[Web document revisions]
--- --- ---

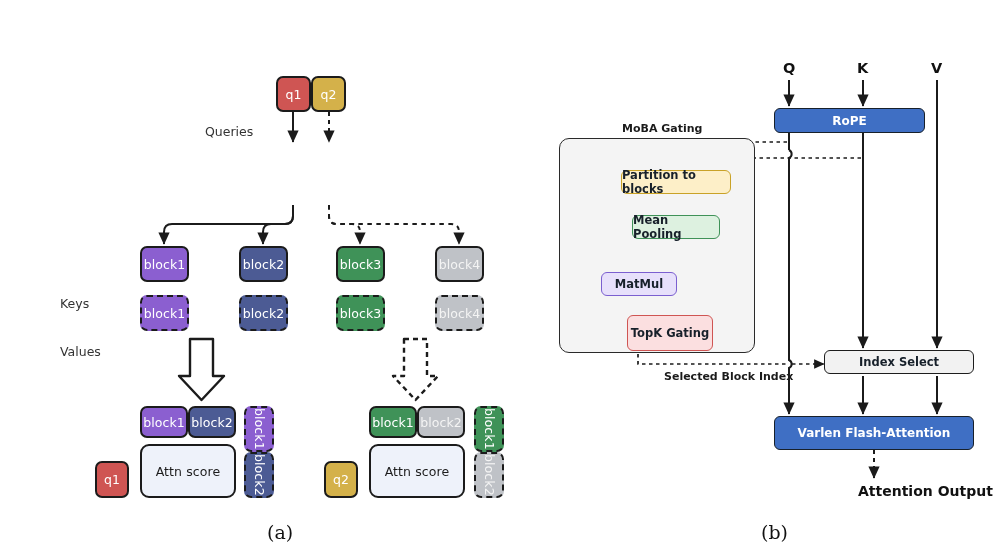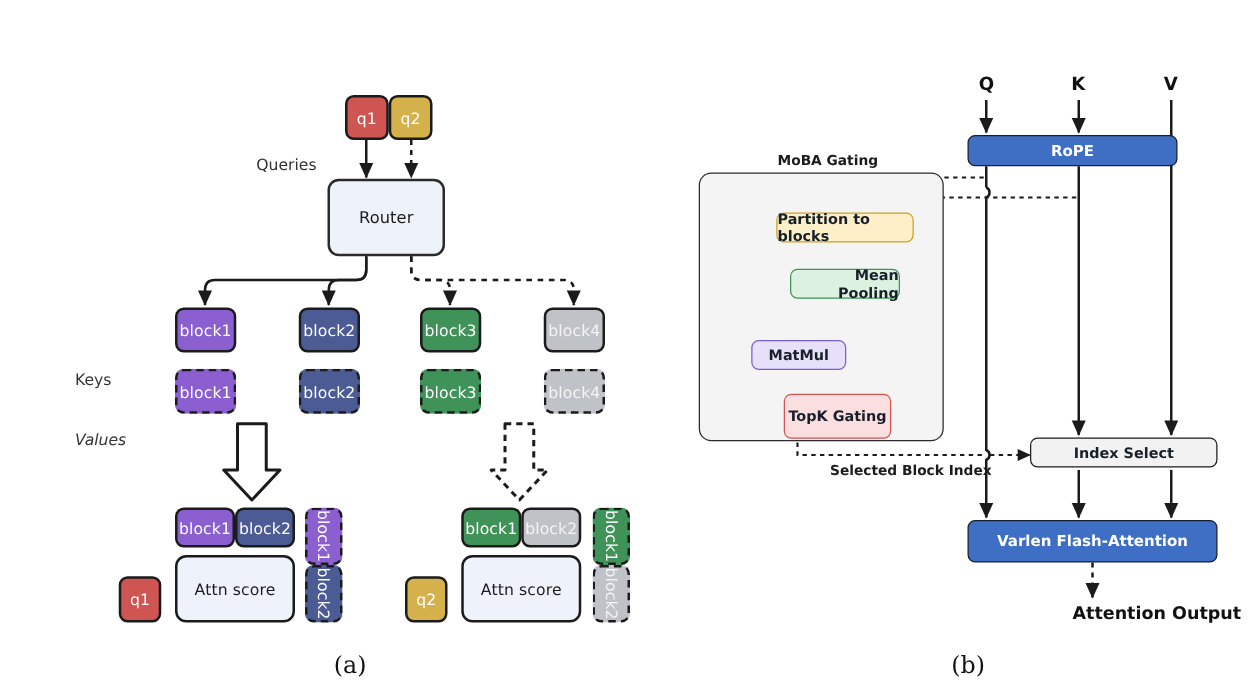--- a/index.html
+++ b/index.html
@@ -163,7 +163,7 @@
   <div class="qkv" style="left:857px;top:60px;">K</div>
   <div class="qkv" style="left:931px;top:60px;">V</div>
 
-  <div class="rbox blue" style="left:774px;top:108px;width:168px;height:25px;">RoPE</div>
+  <div class="rbox blue" style="left:774px;top:108px;width:151px;height:25px;">RoPE</div>
 
   <div class="rlabel" style="left:622px;top:122px;">MoBA Gating</div>
   <div class="gatingpanel" style="left:559px;top:138px;width:196px;height:215px;"></div>

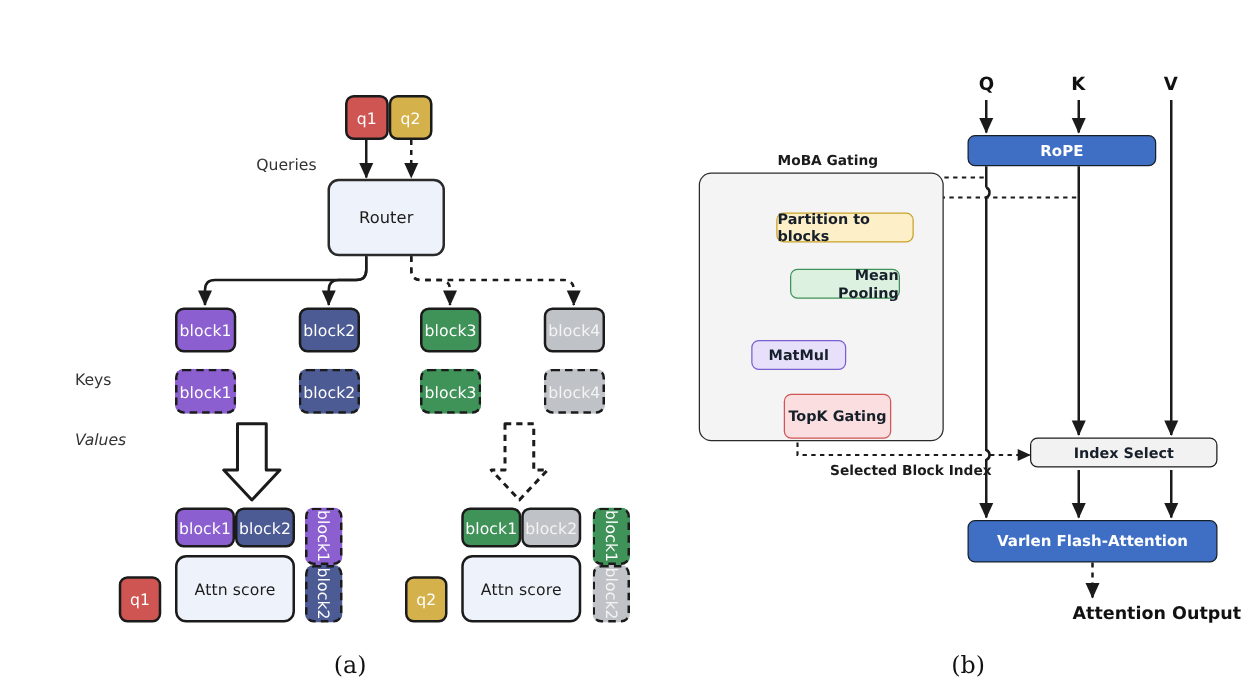--- a/index.html
+++ b/index.html
@@ -133,7 +133,6 @@
   <div class="box" style="left:276px;top:76px;width:35px;height:36px;background:#cf5553;">q1</div>
   <div class="box" style="left:311px;top:76px;width:35px;height:36px;background:#d4b14a;">q2</div>
 
-  <div class="box router" style="left:262px;top:143px;width:94px;height:62px;">Router</div>
 
   <div class="box" style="left:140px;top:246px;width:49px;height:36px;background:#8b5fd0;">block1</div>
   <div class="box" style="left:239px;top:246px;width:49px;height:36px;background:#4c5b94;">block2</div>

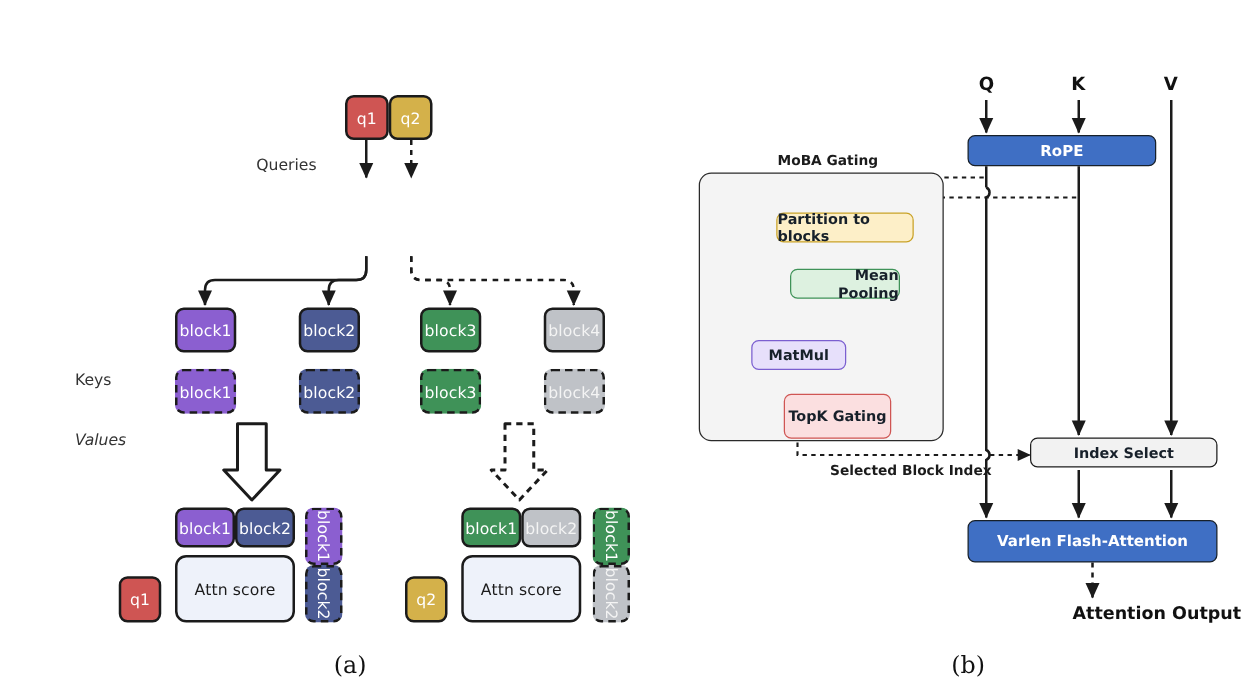--- a/index.html
+++ b/index.html
@@ -168,7 +168,7 @@
   <div class="gatingpanel" style="left:559px;top:138px;width:196px;height:215px;"></div>
 
   <div class="rbox" style="left:621px;top:170px;width:110px;height:24px;background:#fdefc8;border-color:#c9a227;">Partition to blocks</div>
-  <div class="rbox" style="left:632px;top:215px;width:88px;height:24px;background:#ddf1e0;border-color:#3f9258;text-align:right;">Mean Pooling</div>
+  <div class="rbox" style="left:632px;top:215px;width:88px;height:24px;background:#ddf1e0;border-color:#3f9258;">Mean Pooling</div>
   <div class="rbox" style="left:601px;top:272px;width:76px;height:24px;background:#e7e0fb;border-color:#7b5fd0;">MatMul</div>
   <div class="rbox" style="left:627px;top:315px;width:86px;height:36px;background:#fbdfe0;border-color:#cf5553;">TopK Gating</div>
 

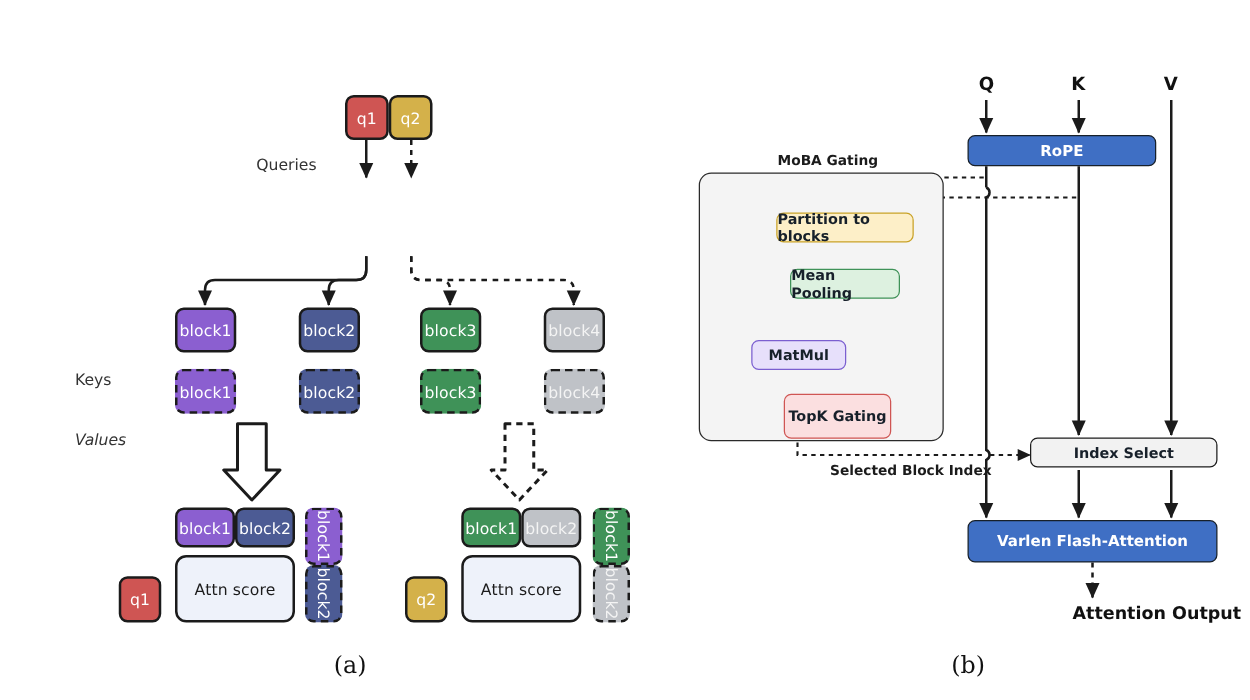--- a/index.html
+++ b/index.html
@@ -128,7 +128,7 @@
 
   <div class="lbl lbl-side" style="left:205px;top:87px;">Queries</div>
   <div class="lbl lbl-side" style="left:60px;top:259px;">Keys</div>
-  <div class="lbl lbl-side" style="left:60px;top:307px;font-style:italic;">Values</div>
+  <div class="lbl lbl-side" style="left:60px;top:307px;">Values</div>
 
   <div class="box" style="left:276px;top:76px;width:35px;height:36px;background:#cf5553;">q1</div>
   <div class="box" style="left:311px;top:76px;width:35px;height:36px;background:#d4b14a;">q2</div>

--- --- ---

The answer must restate every entry word for word, with the pictures left out.

### Response area
--- a/index.html
+++ b/index.html
@@ -163,7 +163,7 @@
   <div class="qkv" style="left:857px;top:60px;">K</div>
   <div class="qkv" style="left:931px;top:60px;">V</div>
 
-  <div class="rbox blue" style="left:774px;top:108px;width:168px;height:25px;">RoPE</div>
+  <div class="rbox blue" style="left:774px;top:108px;width:151px;height:25px;">RoPE</div>
 
   <div class="rlabel" style="left:622px;top:122px;">MoBA Gating</div>
   <div class="gatingpanel" style="left:559px;top:138px;width:196px;height:215px;"></div>

--- a/index.html
+++ b/index.html
@@ -133,7 +133,6 @@
   <div class="box" style="left:276px;top:76px;width:35px;height:36px;background:#cf5553;">q1</div>
   <div class="box" style="left:311px;top:76px;width:35px;height:36px;background:#d4b14a;">q2</div>
 
-  <div class="box router" style="left:262px;top:143px;width:94px;height:62px;">Router</div>
 
   <div class="box" style="left:140px;top:246px;width:49px;height:36px;background:#8b5fd0;">block1</div>
   <div class="box" style="left:239px;top:246px;width:49px;height:36px;background:#4c5b94;">block2</div>

--- a/index.html
+++ b/index.html
@@ -168,7 +168,7 @@
   <div class="gatingpanel" style="left:559px;top:138px;width:196px;height:215px;"></div>
 
   <div class="rbox" style="left:621px;top:170px;width:110px;height:24px;background:#fdefc8;border-color:#c9a227;">Partition to blocks</div>
-  <div class="rbox" style="left:632px;top:215px;width:88px;height:24px;background:#ddf1e0;border-color:#3f9258;text-align:right;">Mean Pooling</div>
+  <div class="rbox" style="left:632px;top:215px;width:88px;height:24px;background:#ddf1e0;border-color:#3f9258;">Mean Pooling</div>
   <div class="rbox" style="left:601px;top:272px;width:76px;height:24px;background:#e7e0fb;border-color:#7b5fd0;">MatMul</div>
   <div class="rbox" style="left:627px;top:315px;width:86px;height:36px;background:#fbdfe0;border-color:#cf5553;">TopK Gating</div>
 

--- a/index.html
+++ b/index.html
@@ -128,7 +128,7 @@
 
   <div class="lbl lbl-side" style="left:205px;top:87px;">Queries</div>
   <div class="lbl lbl-side" style="left:60px;top:259px;">Keys</div>
-  <div class="lbl lbl-side" style="left:60px;top:307px;font-style:italic;">Values</div>
+  <div class="lbl lbl-side" style="left:60px;top:307px;">Values</div>
 
   <div class="box" style="left:276px;top:76px;width:35px;height:36px;background:#cf5553;">q1</div>
   <div class="box" style="left:311px;top:76px;width:35px;height:36px;background:#d4b14a;">q2</div>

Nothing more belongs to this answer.